● DATASET RECORDS
»»
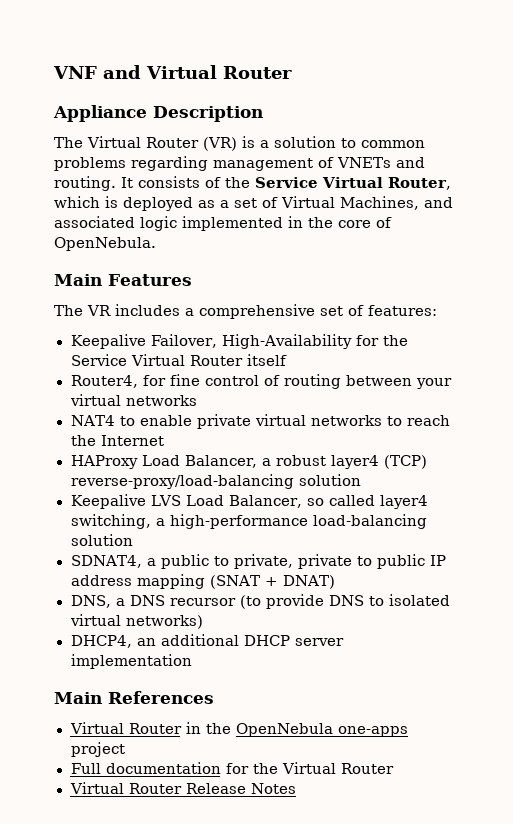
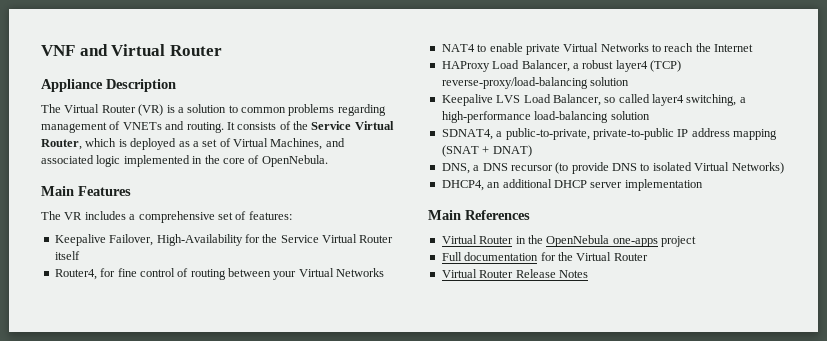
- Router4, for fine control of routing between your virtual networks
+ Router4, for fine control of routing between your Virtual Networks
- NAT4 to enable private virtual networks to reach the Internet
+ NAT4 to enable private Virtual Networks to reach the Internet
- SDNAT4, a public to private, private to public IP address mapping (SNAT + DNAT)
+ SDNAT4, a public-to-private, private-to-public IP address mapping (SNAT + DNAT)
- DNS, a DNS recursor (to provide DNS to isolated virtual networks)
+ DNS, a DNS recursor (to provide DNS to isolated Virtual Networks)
««
»»
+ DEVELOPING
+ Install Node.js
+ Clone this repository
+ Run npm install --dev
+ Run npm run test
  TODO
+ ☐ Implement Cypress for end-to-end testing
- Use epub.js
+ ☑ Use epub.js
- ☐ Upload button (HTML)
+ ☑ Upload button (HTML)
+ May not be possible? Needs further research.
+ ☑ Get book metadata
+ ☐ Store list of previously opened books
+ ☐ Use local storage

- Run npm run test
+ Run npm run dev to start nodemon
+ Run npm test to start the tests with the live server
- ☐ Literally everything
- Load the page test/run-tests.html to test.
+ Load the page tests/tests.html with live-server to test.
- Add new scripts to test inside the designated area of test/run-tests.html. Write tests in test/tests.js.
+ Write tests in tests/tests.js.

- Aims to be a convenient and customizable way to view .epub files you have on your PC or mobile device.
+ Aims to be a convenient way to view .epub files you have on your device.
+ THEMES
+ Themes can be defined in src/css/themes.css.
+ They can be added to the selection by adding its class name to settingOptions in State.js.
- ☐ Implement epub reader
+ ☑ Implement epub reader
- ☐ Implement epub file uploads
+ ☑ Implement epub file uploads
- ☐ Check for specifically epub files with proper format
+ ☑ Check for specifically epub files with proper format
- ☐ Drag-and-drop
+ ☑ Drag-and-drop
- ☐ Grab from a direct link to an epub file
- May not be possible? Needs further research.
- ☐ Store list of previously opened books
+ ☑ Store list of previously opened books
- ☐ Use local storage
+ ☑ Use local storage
««
● YOUR ASSIGNMENT
Your task for the entries above: copy exactly the span starting with the line with "- Router4, for" and going on through the line with "- SDNAT4, a", both lines included, and nothing else.

● OUTPUT FOR THIS TASK
- Router4, for fine control of routing between your virtual networks
+ Router4, for fine control of routing between your Virtual Networks
- NAT4 to enable private virtual networks to reach the Internet
+ NAT4 to enable private Virtual Networks to reach the Internet
- SDNAT4, a public to private, private to public IP address mapping (SNAT + DNAT)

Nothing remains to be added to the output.